(Data provided begins)

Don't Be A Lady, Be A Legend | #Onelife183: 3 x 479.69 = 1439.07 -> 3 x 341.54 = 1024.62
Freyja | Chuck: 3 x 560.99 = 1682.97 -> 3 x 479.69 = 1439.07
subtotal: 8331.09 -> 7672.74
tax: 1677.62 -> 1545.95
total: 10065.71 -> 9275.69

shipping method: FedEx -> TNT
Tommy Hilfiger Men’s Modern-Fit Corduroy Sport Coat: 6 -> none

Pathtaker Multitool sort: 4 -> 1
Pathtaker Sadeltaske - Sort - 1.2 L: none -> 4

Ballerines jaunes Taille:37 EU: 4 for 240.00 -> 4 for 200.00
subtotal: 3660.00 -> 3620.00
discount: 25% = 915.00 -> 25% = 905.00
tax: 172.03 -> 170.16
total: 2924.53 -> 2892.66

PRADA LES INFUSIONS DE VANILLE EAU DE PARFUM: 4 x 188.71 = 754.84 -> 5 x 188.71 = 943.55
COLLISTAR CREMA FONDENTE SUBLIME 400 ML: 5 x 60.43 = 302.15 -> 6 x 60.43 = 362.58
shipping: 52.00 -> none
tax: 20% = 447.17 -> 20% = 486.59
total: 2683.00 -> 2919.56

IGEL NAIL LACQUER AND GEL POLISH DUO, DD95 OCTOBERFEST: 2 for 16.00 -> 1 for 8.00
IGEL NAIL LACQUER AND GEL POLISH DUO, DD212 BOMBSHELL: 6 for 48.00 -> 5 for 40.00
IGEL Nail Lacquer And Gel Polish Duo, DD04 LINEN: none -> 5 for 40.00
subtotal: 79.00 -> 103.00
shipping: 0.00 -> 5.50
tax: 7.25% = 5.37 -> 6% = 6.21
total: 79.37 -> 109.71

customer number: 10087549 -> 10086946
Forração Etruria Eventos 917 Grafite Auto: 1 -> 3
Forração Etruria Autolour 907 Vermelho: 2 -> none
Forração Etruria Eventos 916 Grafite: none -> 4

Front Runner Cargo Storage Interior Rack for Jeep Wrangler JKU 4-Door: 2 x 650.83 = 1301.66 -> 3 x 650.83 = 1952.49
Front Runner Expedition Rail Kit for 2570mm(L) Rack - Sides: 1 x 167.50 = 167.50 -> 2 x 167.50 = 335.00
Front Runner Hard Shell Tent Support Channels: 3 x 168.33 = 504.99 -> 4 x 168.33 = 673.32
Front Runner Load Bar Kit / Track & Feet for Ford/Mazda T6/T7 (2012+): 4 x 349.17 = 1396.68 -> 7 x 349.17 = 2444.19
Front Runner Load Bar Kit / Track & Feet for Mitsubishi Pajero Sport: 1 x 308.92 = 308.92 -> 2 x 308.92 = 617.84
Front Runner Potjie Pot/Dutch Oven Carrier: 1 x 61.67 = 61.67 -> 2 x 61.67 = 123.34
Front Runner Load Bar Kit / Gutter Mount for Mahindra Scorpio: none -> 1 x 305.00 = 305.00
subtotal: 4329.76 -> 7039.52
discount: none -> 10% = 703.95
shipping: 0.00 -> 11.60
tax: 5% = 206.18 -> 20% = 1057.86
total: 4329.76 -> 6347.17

(Data provided ends)

(Brief) Reproduce the data verbatim, line for line.

(Answer box)
Don't Be A Lady, Be A Legend | #Onelife183: 3 x 479.69 = 1439.07 -> 3 x 341.54 = 1024.62
Freyja | Chuck: 3 x 560.99 = 1682.97 -> 3 x 479.69 = 1439.07
subtotal: 8331.09 -> 7672.74
tax: 1677.62 -> 1545.95
total: 10065.71 -> 9275.69

shipping method: FedEx -> TNT
Tommy Hilfiger Men’s Modern-Fit Corduroy Sport Coat: 6 -> none

Pathtaker Multitool sort: 4 -> 1
Pathtaker Sadeltaske - Sort - 1.2 L: none -> 4

Ballerines jaunes Taille:37 EU: 4 for 240.00 -> 4 for 200.00
subtotal: 3660.00 -> 3620.00
discount: 25% = 915.00 -> 25% = 905.00
tax: 172.03 -> 170.16
total: 2924.53 -> 2892.66

PRADA LES INFUSIONS DE VANILLE EAU DE PARFUM: 4 x 188.71 = 754.84 -> 5 x 188.71 = 943.55
COLLISTAR CREMA FONDENTE SUBLIME 400 ML: 5 x 60.43 = 302.15 -> 6 x 60.43 = 362.58
shipping: 52.00 -> none
tax: 20% = 447.17 -> 20% = 486.59
total: 2683.00 -> 2919.56

IGEL NAIL LACQUER AND GEL POLISH DUO, DD95 OCTOBERFEST: 2 for 16.00 -> 1 for 8.00
IGEL NAIL LACQUER AND GEL POLISH DUO, DD212 BOMBSHELL: 6 for 48.00 -> 5 for 40.00
IGEL Nail Lacquer And Gel Polish Duo, DD04 LINEN: none -> 5 for 40.00
subtotal: 79.00 -> 103.00
shipping: 0.00 -> 5.50
tax: 7.25% = 5.37 -> 6% = 6.21
total: 79.37 -> 109.71

customer number: 10087549 -> 10086946
Forração Etruria Eventos 917 Grafite Auto: 1 -> 3
Forração Etruria Autolour 907 Vermelho: 2 -> none
Forração Etruria Eventos 916 Grafite: none -> 4

Front Runner Cargo Storage Interior Rack for Jeep Wrangler JKU 4-Door: 2 x 650.83 = 1301.66 -> 3 x 650.83 = 1952.49
Front Runner Expedition Rail Kit for 2570mm(L) Rack - Sides: 1 x 167.50 = 167.50 -> 2 x 167.50 = 335.00
Front Runner Hard Shell Tent Support Channels: 3 x 168.33 = 504.99 -> 4 x 168.33 = 673.32
Front Runner Load Bar Kit / Track & Feet for Ford/Mazda T6/T7 (2012+): 4 x 349.17 = 1396.68 -> 7 x 349.17 = 2444.19
Front Runner Load Bar Kit / Track & Feet for Mitsubishi Pajero Sport: 1 x 308.92 = 308.92 -> 2 x 308.92 = 617.84
Front Runner Potjie Pot/Dutch Oven Carrier: 1 x 61.67 = 61.67 -> 2 x 61.67 = 123.34
Front Runner Load Bar Kit / Gutter Mount for Mahindra Scorpio: none -> 1 x 305.00 = 305.00
subtotal: 4329.76 -> 7039.52
discount: none -> 10% = 703.95
shipping: 0.00 -> 11.60
tax: 5% = 206.18 -> 20% = 1057.86
total: 4329.76 -> 6347.17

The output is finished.